Top of DATA TO PROCESS

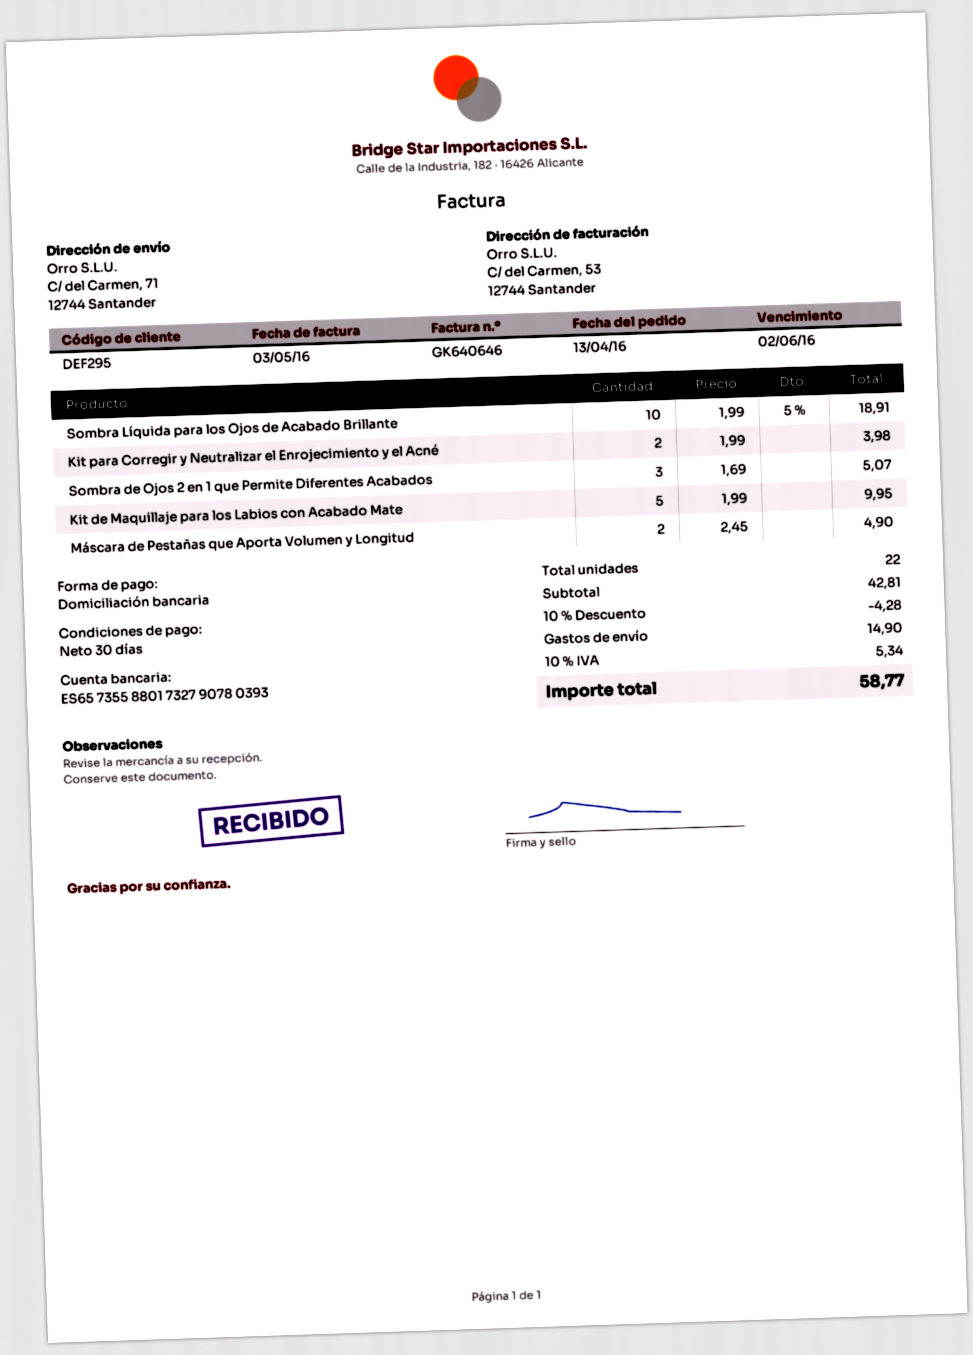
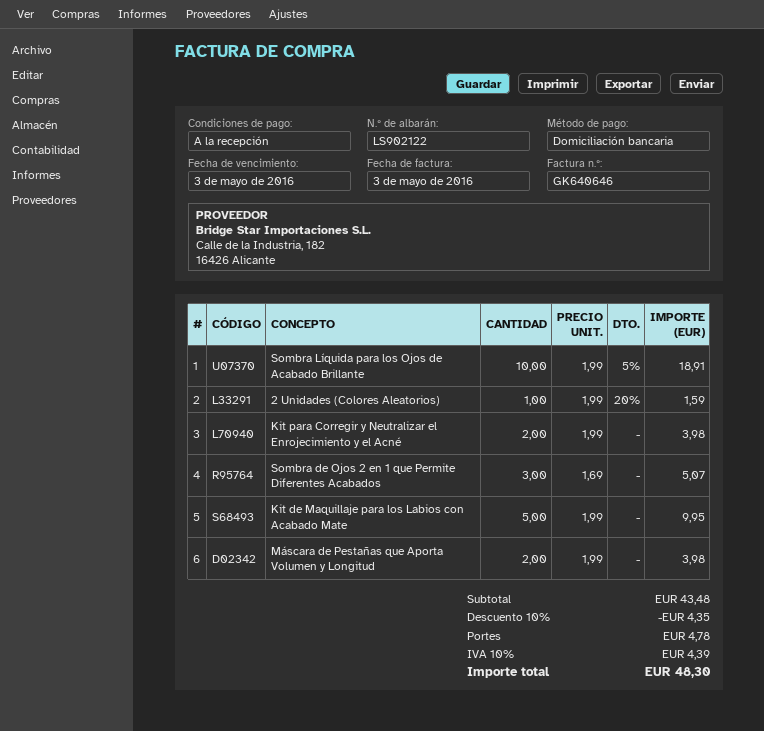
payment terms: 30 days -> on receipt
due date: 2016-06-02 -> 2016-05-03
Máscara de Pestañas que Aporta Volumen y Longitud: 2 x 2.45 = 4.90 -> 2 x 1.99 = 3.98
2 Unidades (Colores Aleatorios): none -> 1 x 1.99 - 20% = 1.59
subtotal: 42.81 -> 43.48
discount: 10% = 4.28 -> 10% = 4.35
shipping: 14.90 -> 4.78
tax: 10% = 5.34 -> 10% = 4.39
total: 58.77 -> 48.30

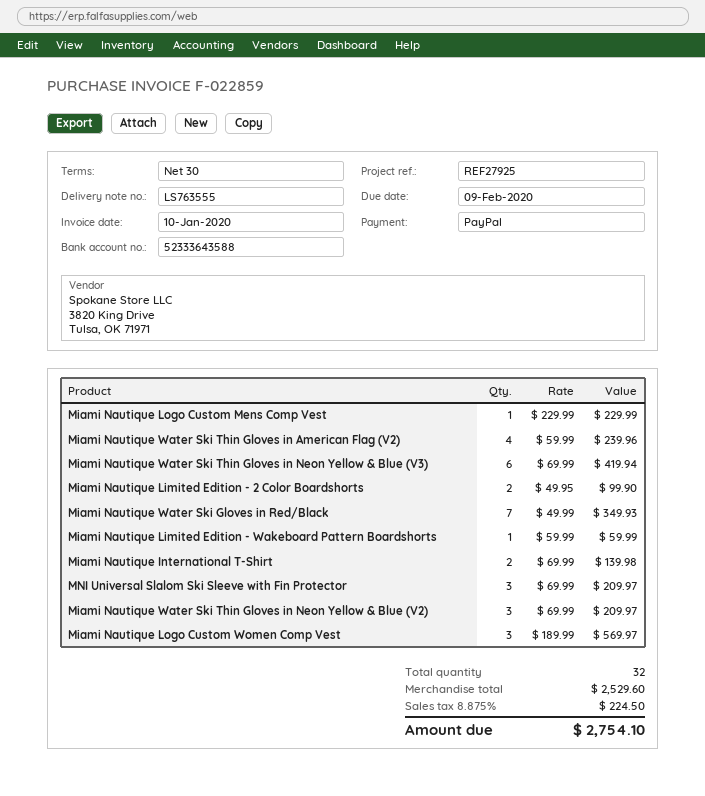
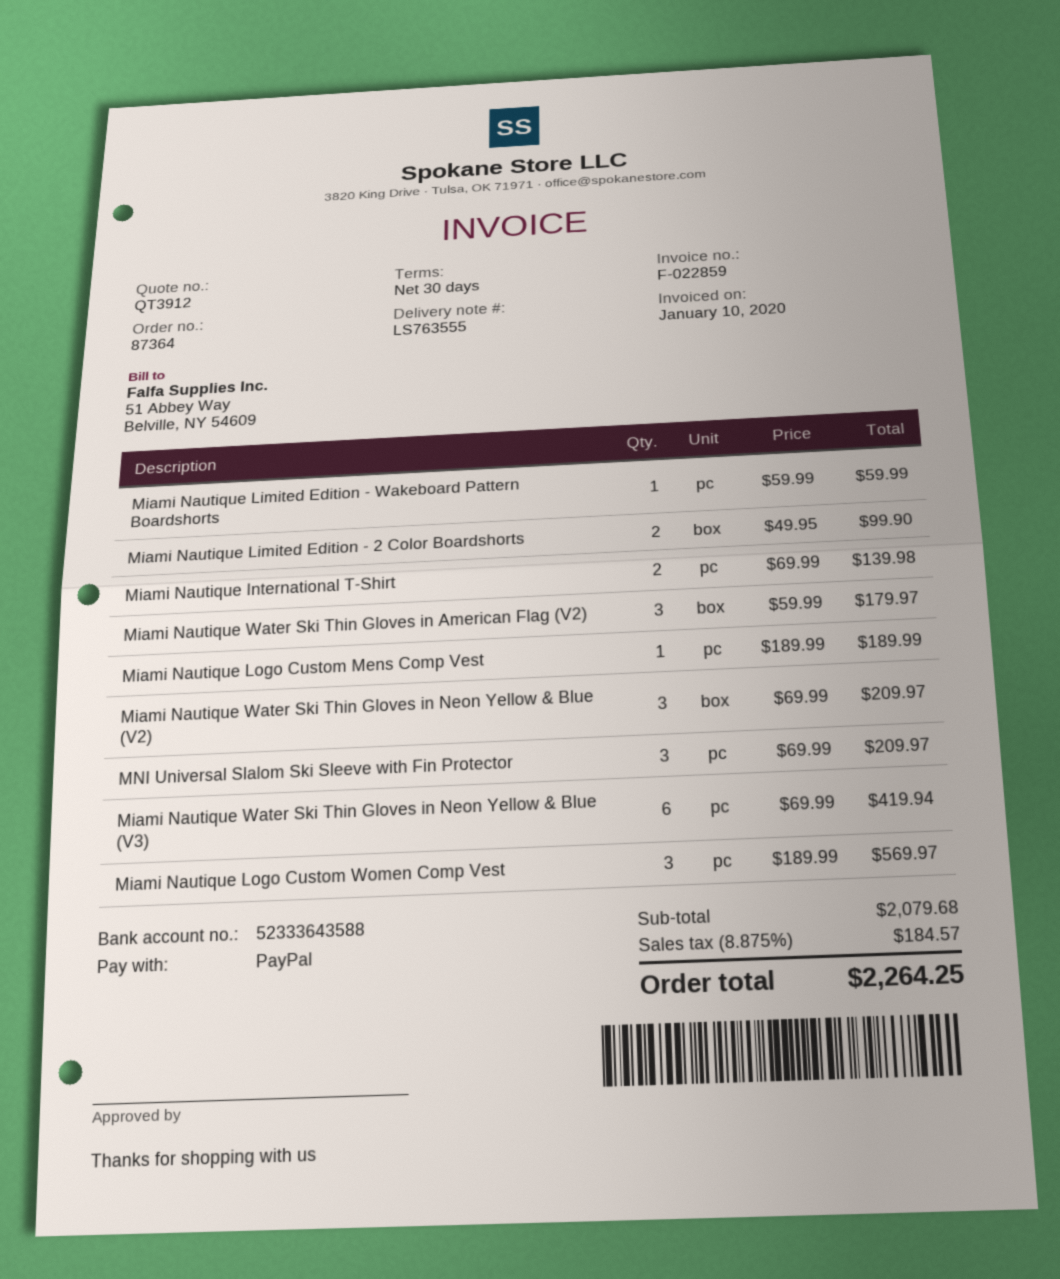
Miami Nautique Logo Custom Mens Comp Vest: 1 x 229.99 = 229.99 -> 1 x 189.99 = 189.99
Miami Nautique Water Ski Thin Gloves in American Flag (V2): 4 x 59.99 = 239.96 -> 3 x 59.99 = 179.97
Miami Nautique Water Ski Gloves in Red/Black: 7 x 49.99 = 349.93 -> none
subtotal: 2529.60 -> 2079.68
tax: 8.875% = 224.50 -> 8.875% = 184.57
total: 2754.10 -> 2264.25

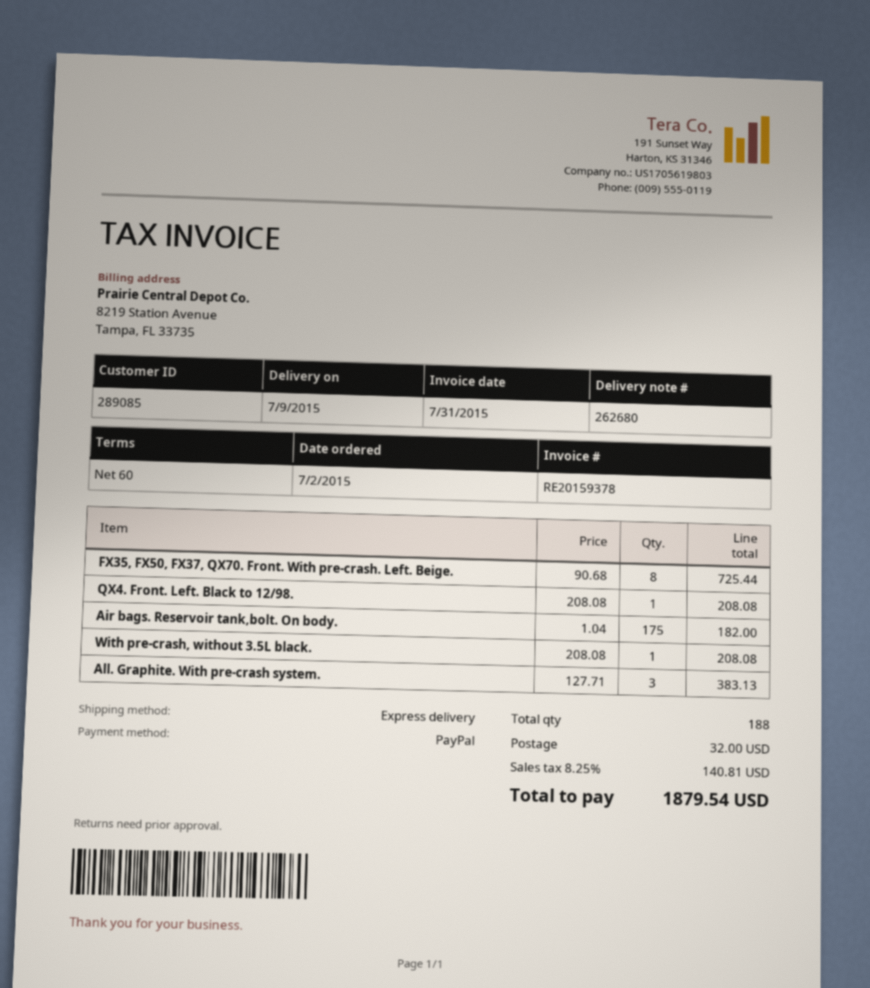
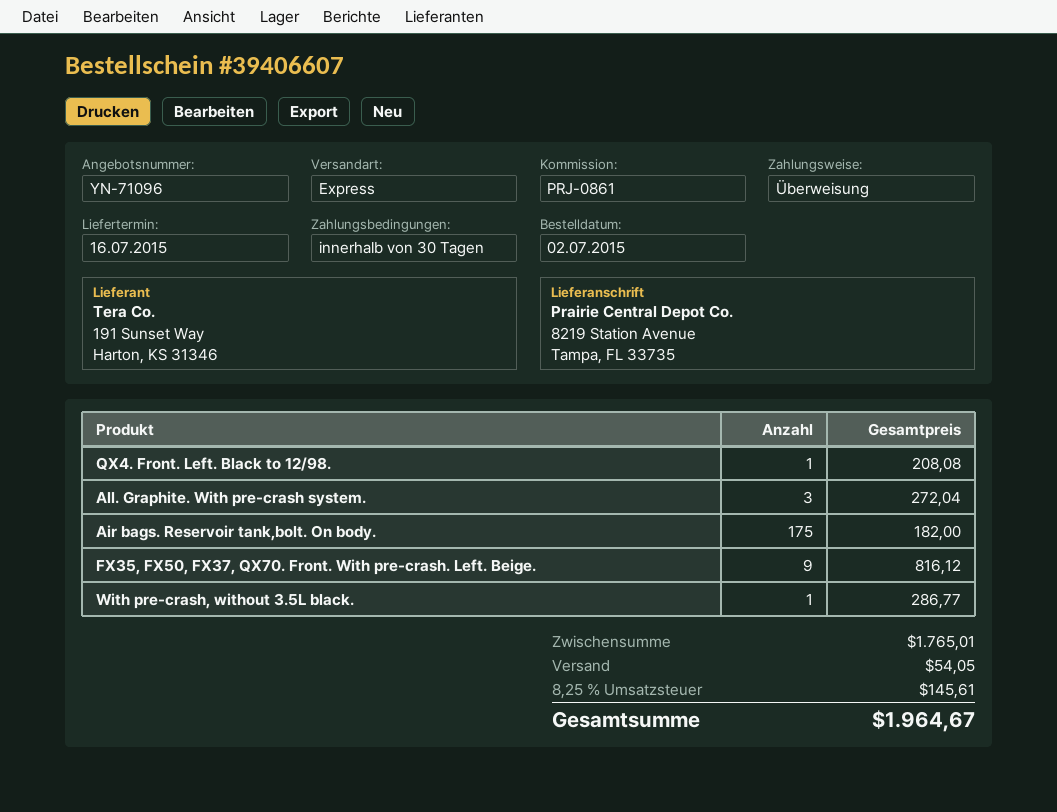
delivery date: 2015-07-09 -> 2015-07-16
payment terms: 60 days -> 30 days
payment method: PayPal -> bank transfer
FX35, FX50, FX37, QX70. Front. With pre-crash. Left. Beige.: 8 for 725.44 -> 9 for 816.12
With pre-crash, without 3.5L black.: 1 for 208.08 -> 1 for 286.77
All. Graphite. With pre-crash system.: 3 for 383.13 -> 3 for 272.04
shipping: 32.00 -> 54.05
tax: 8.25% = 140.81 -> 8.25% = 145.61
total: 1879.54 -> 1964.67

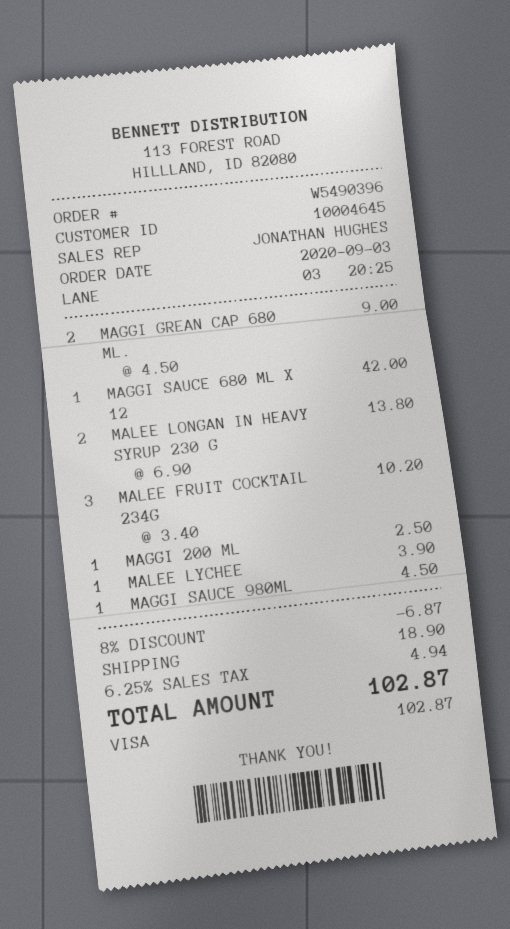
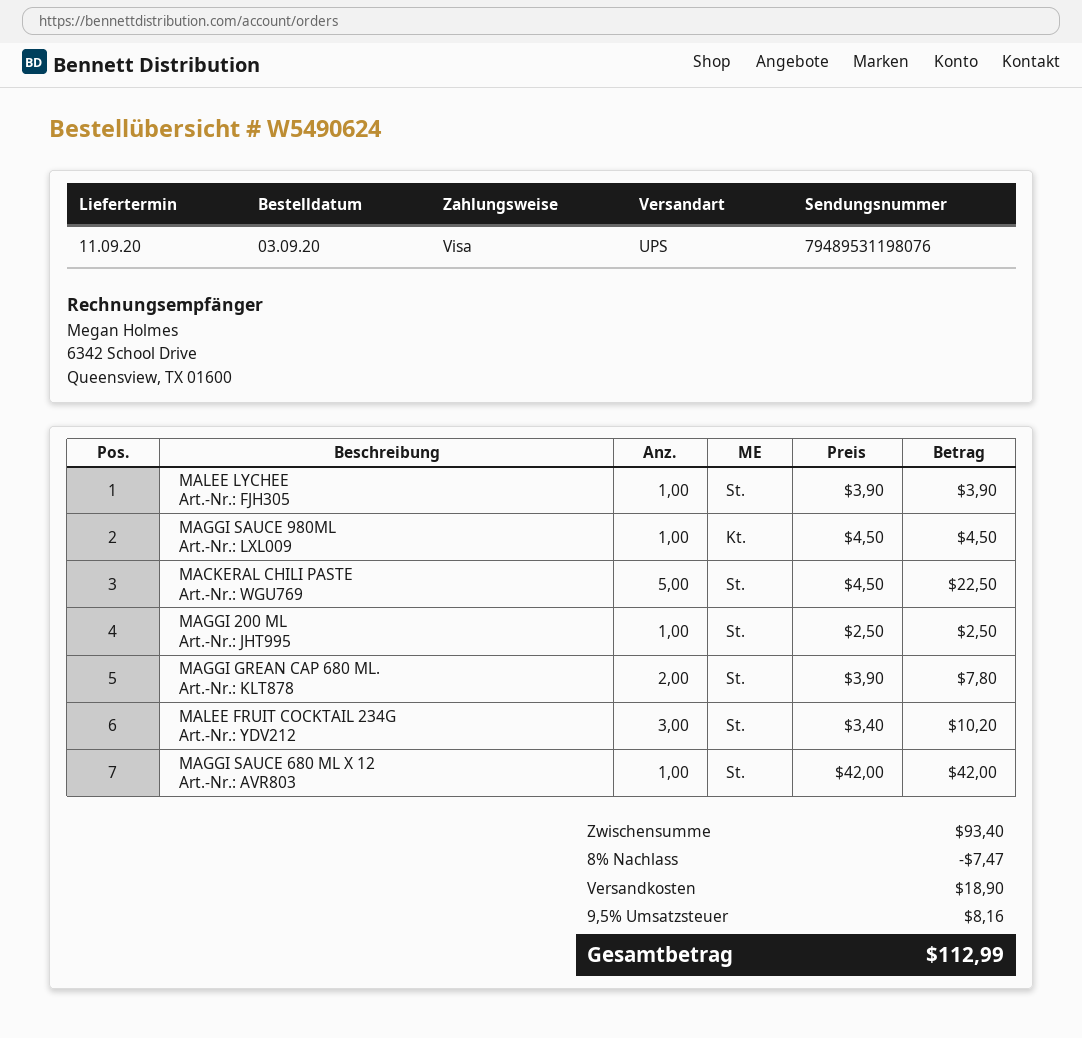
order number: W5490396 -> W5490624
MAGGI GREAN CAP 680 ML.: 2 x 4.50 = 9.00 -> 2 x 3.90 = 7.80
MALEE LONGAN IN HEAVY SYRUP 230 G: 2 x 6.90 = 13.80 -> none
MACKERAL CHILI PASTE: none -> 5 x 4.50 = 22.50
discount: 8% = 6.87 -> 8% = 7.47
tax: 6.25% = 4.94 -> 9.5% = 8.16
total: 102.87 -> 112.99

Bottom of DATA TO PROCESS

TASK TO CARRY OUT: Return, from the data, each line where the string "none" occurs.

THE ANSWER:
2 Unidades (Colores Aleatorios): none -> 1 x 1.99 - 20% = 1.59
Miami Nautique Water Ski Gloves in Red/Black: 7 x 49.99 = 349.93 -> none
MALEE LONGAN IN HEAVY SYRUP 230 G: 2 x 6.90 = 13.80 -> none
MACKERAL CHILI PASTE: none -> 5 x 4.50 = 22.50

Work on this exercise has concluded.